Exercise goal:
In the listing below, count every line that contains "only". Give nothing but the number.

*** Material to process ***

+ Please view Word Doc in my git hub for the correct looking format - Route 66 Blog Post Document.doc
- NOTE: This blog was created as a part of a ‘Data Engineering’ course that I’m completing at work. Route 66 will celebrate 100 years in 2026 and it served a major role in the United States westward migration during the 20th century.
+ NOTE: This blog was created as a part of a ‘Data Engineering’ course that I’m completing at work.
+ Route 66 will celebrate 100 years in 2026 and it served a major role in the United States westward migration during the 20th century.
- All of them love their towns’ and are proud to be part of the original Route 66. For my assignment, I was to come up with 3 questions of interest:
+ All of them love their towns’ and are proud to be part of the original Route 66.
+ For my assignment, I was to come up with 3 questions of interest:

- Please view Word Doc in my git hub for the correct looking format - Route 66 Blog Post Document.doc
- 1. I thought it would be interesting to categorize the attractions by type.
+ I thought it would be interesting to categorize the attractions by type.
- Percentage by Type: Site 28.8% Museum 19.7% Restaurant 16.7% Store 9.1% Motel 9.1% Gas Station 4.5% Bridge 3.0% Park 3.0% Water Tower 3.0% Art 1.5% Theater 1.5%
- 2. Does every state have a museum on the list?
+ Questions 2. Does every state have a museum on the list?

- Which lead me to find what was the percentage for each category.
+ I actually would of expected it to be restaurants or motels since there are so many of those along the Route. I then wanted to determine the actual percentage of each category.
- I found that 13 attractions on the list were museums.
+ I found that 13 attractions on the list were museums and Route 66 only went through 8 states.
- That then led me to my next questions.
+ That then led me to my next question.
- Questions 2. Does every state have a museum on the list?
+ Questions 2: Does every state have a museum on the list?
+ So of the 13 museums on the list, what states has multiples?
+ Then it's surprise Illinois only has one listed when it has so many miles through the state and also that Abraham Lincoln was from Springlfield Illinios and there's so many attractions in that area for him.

*** End of Material to process ***

Written solution:
2